[Problem description] Show every line from the data below that includes "position".
=-=-=-=-=
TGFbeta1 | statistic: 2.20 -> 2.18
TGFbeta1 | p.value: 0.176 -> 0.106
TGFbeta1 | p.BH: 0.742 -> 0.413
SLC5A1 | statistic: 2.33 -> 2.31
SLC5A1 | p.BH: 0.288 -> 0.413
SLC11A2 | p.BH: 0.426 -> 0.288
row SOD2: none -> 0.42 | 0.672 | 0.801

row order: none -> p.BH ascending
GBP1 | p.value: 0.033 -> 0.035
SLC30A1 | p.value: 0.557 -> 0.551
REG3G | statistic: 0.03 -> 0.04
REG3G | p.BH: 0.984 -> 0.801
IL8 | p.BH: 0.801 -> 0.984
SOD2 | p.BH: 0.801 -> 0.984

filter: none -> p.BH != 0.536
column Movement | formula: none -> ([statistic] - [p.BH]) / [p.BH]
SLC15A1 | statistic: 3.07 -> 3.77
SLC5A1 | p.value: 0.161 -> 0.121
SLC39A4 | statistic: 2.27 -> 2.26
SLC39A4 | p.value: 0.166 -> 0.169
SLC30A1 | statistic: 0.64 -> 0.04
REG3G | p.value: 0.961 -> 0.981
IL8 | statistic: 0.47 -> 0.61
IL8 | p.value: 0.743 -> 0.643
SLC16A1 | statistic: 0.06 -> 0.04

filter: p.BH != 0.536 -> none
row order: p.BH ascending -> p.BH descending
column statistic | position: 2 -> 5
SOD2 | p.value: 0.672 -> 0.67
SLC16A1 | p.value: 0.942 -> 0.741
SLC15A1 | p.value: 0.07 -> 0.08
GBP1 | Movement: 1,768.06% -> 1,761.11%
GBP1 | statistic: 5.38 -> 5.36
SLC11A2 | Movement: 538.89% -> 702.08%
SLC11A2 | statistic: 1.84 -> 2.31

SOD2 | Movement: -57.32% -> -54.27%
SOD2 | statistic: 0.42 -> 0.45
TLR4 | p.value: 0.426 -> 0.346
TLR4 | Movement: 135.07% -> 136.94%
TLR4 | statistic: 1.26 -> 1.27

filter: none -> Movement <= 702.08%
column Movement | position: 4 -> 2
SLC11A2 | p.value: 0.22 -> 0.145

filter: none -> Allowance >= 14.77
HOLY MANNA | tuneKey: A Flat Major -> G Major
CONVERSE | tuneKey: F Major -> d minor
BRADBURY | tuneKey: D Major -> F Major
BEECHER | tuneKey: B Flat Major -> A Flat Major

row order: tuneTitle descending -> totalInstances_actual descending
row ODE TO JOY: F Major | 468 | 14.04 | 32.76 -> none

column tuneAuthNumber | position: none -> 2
=-=-=-=-=
[Problem solution]
column statistic | position: 2 -> 5
column Movement | position: 4 -> 2
column tuneAuthNumber | position: none -> 2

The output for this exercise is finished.